Requirement
The required output is the line containing "Prints & Posters of Noel Harrison 198135: 96" followed by each line through the end of the data below, repeated exactly and with nothing added.

Extracted records

Content starts

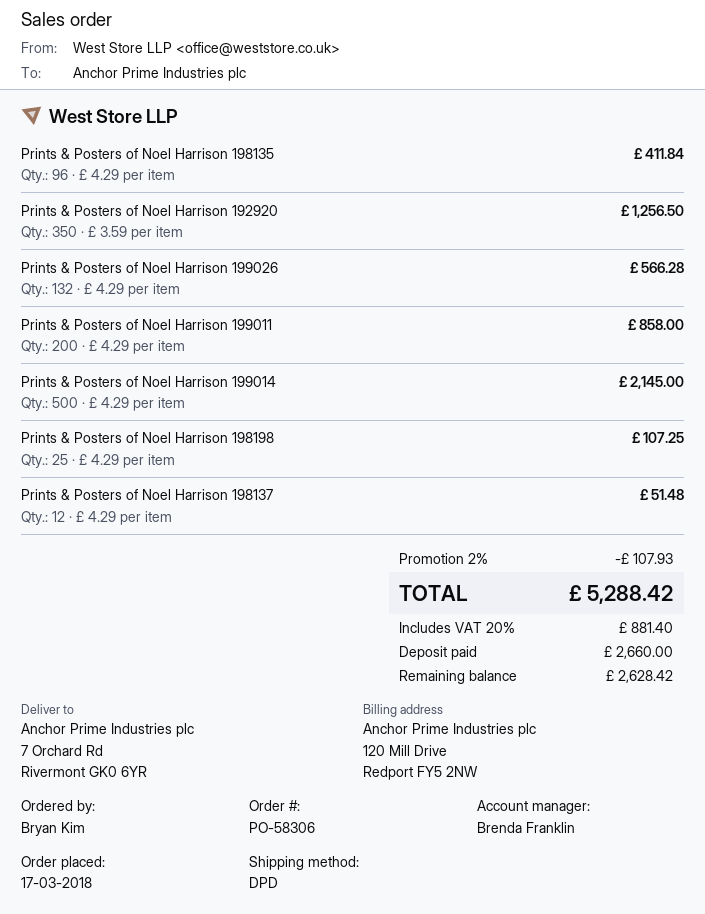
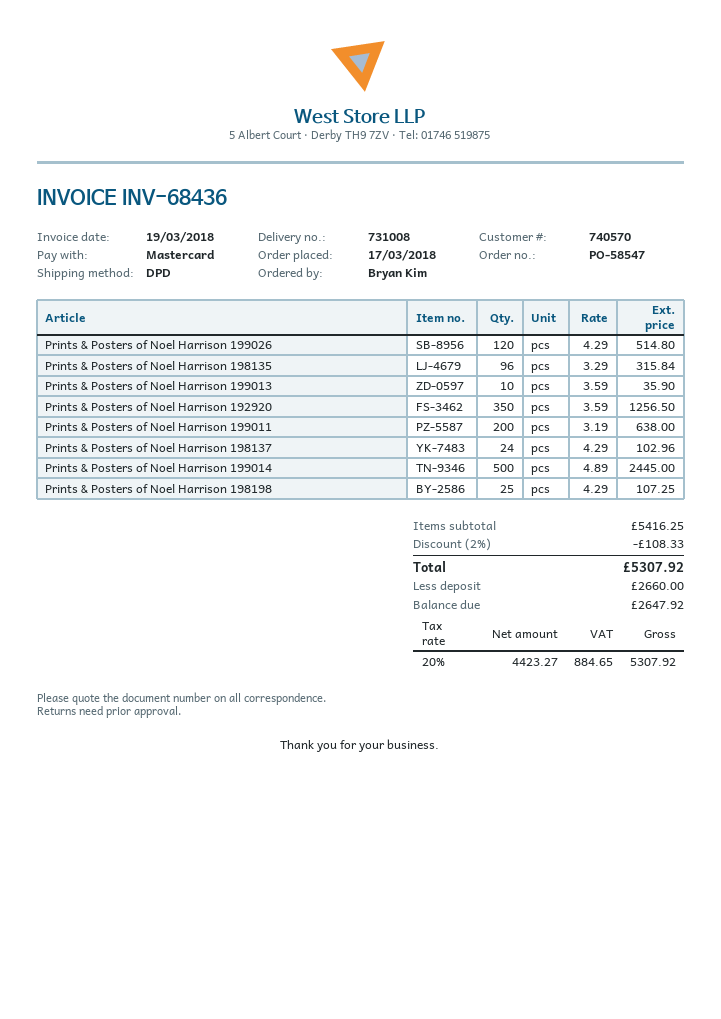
order number: PO-58306 -> PO-58547
Prints & Posters of Noel Harrison 198135: 96 x 4.29 = 411.84 -> 96 x 3.29 = 315.84
Prints & Posters of Noel Harrison 199026: 132 x 4.29 = 566.28 -> 120 x 4.29 = 514.80
Prints & Posters of Noel Harrison 199011: 200 x 4.29 = 858.00 -> 200 x 3.19 = 638.00
Prints & Posters of Noel Harrison 199014: 500 x 4.29 = 2145.00 -> 500 x 4.89 = 2445.00
Prints & Posters of Noel Harrison 198137: 12 x 4.29 = 51.48 -> 24 x 4.29 = 102.96
Prints & Posters of Noel Harrison 199013: none -> 10 x 3.59 = 35.90
discount: 2% = 107.93 -> 2% = 108.33
tax: 20% = 881.40 -> 20% = 884.65
total: 5288.42 -> 5307.92
balance: 2628.42 -> 2647.92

Content ends

Exercise answer
Prints & Posters of Noel Harrison 198135: 96 x 4.29 = 411.84 -> 96 x 3.29 = 315.84
Prints & Posters of Noel Harrison 199026: 132 x 4.29 = 566.28 -> 120 x 4.29 = 514.80
Prints & Posters of Noel Harrison 199011: 200 x 4.29 = 858.00 -> 200 x 3.19 = 638.00
Prints & Posters of Noel Harrison 199014: 500 x 4.29 = 2145.00 -> 500 x 4.89 = 2445.00
Prints & Posters of Noel Harrison 198137: 12 x 4.29 = 51.48 -> 24 x 4.29 = 102.96
Prints & Posters of Noel Harrison 199013: none -> 10 x 3.59 = 35.90
discount: 2% = 107.93 -> 2% = 108.33
tax: 20% = 881.40 -> 20% = 884.65
total: 5288.42 -> 5307.92
balance: 2628.42 -> 2647.92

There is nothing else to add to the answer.